Tidal gradients pull harder on the near side of the satellite than on the far side of the satellite, causing the satellite to stretch along the vector pointing toward the primary. If the rotation period is greater than the orbital period, then the rotation will rotate the ellipse out of alignment with that vector, and so those same tidal forces will exert a torque on the ellipse which pushes it back toward alignment. So a perfect, rigid sphere of uniform mass distribution would not become tidally locked, as long as it remains a perfect sphere. If the body is not rigid, however, it will become tidally locked. A spherically asymmetric body like our Moon already has bulges, which both increase the amount of torque (hastening the locking process) and provide a lowest-energy state that dictates the final orientation of the body. A nonrigid perfectly spherical, uniform satellite would eventually become tidally locked but there would be no particular preferential orientation (e.g., no particular region facing toward the primary). The Moon's orientation toward Earth is fixed by its collection of bulges. You cannot do a halo orbit but you can do an effective halo orbit by placing a spacecraft just outside a moon's ROI but at an identical orbital period along its orbital path. You can even throw in some inclination if you want the "halo" oscillation effect. Granted, you're next to the moon rather than behind it, but the result is the same.

I came over just to post this. Friggin' awesome.

Tidal locking can only happen in the first place by slowing the rotation of an orbiting body until its rotational period matches its orbital period. A tidally-locked body, by definition, has a rotational axis (and thus a pole) perpendicular to its orbital plane. Tidal locking should be thought of not as a continual force applied to the satellite by its parent body; it's the end result of tidal forces gradually bleeding off angular momentum until the rotational period and the orbital period match. It's the lowest-energy state for the system. If you smoothed out the Moon's internal structure so there were no bulges whatsoever for Earth's tidal gradient to "lock" onto, it would still retain its current one-month rotational period and would still appear tidally locked.

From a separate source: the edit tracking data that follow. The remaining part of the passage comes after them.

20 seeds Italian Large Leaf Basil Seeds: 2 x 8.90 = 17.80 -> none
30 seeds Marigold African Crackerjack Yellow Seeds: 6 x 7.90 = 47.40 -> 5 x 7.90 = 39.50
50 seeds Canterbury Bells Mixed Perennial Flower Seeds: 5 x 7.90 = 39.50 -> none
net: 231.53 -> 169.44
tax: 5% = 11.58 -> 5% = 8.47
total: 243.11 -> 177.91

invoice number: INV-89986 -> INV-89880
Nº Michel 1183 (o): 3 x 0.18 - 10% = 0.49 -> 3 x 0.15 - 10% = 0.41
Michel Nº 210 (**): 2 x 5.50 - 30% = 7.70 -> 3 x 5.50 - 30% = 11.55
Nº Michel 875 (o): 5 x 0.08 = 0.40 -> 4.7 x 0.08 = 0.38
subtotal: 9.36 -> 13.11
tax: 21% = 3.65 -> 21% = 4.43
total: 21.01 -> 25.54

Similarly, if the Earth suddenly disappeared, our moon would continue to orbit the sun in much the same trajectory, with the exact same one-month rotational period. A world which somehow was initially rotating around its star with a rotational axis parallel to its orbital plane (by the way, this sort of thing would be EXCELLENT evidence against a deterministic/naturalistic formation of a solar system) would be subject to the same tidal forces as a star with a rotational axis perpendicular to its orbital plane. However, those forces would produce a torque perpendicular to the rotational axis, rather than producing a "dragging" effect as with a perpendicularly-rotating satellite. This torque would be greatest at periapse and lowest at apoapse, and would induce ever-increasing precession of the axis at each periapse. This precession would tend to pull the rotational axis up out of the orbital plane until it stabilized in a perpendicular state, at which point tidal forces would complete the process of slowing down the rotation to tidally lock.

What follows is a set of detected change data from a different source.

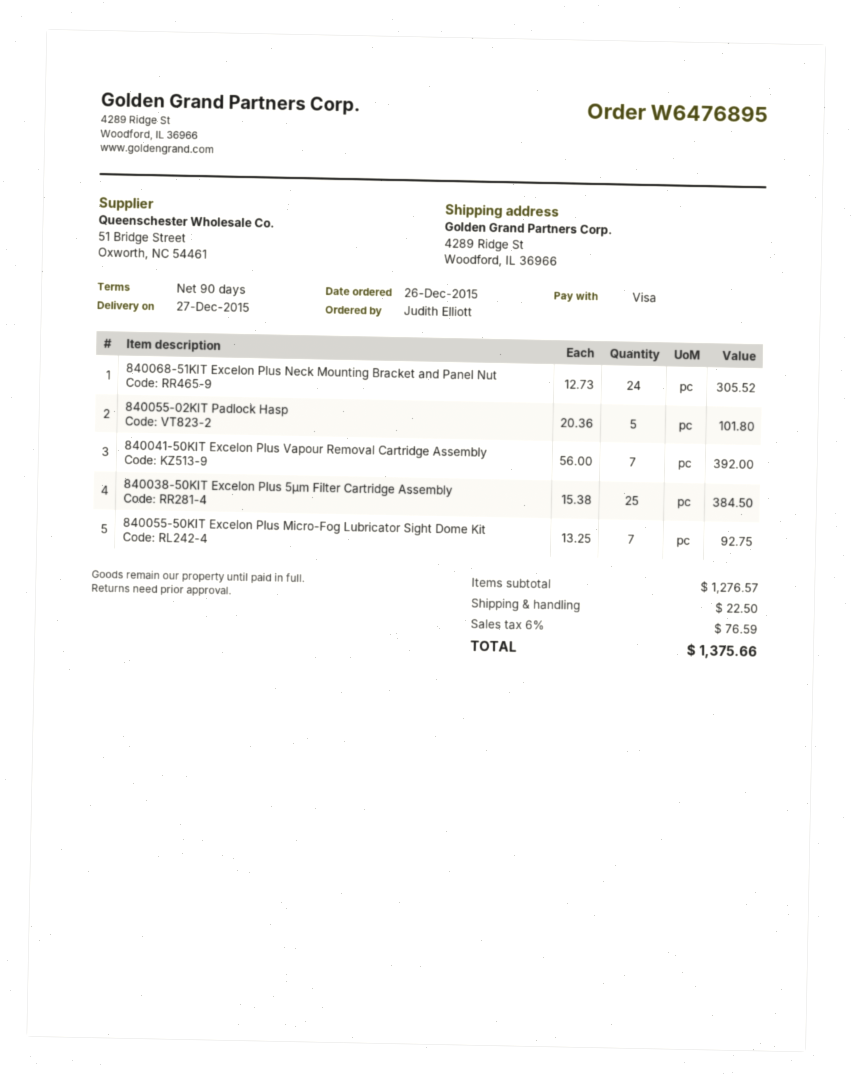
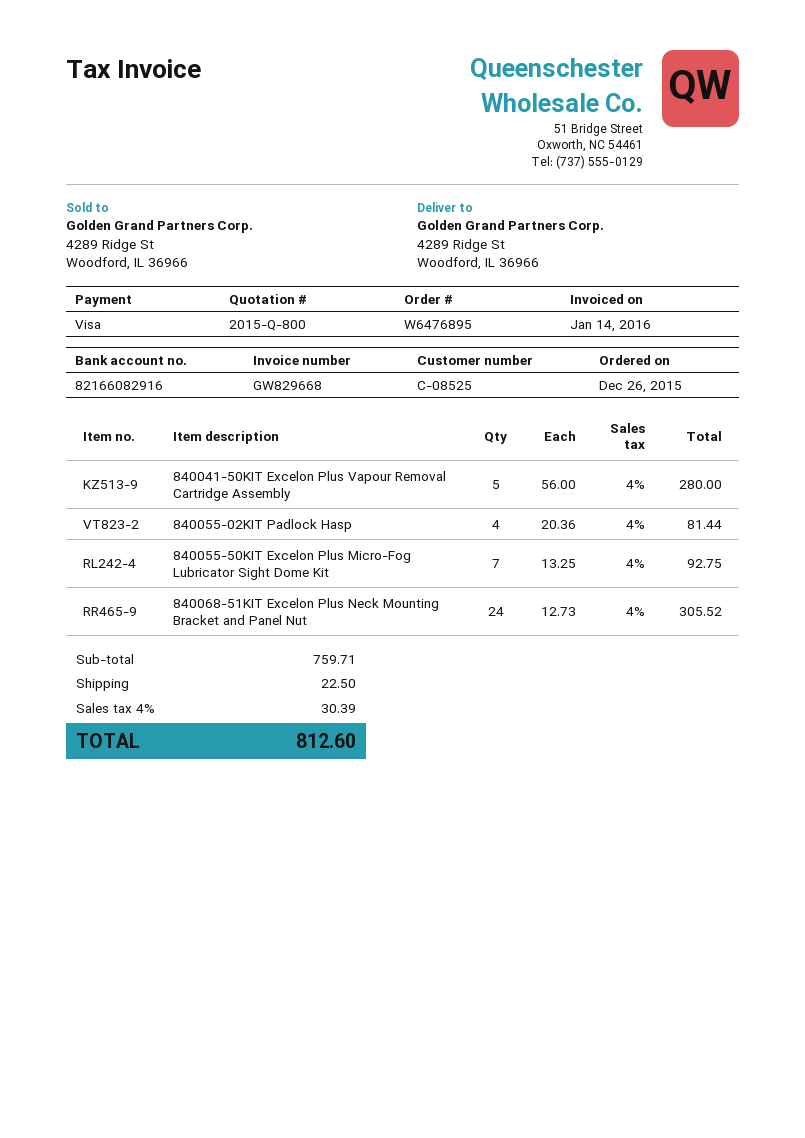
840055-02KIT Padlock Hasp: 5 x 20.36 = 101.80 -> 4 x 20.36 = 81.44
840041-50KIT Excelon Plus Vapour Removal Cartridge Assembly: 7 x 56.00 = 392.00 -> 5 x 56.00 = 280.00
840038-50KIT Excelon Plus 5µm Filter Cartridge Assembly: 25 x 15.38 = 384.50 -> none
subtotal: 1276.57 -> 759.71
tax: 6% = 76.59 -> 4% = 30.39
total: 1375.66 -> 812.60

Let's just pause and consider for a moment that Telstar 19 VANTAGE massed over 7 tonnes...making it the heaviest comsat EVER launched to GTO. Which is dramatically more than F9 v1.1's expendable capacity. Which Block 5 launched with enough margin to recover the booster. EDIT: It's also 1.5 tonnes greater than the quoted maximum recoverable GTO payload on the SpaceX pricing list. Which means the rest of those numbers are probably a bit low, too.

It would precess like hell.

Congrats, you've invented a partially-airbreathing air-augmented rocket.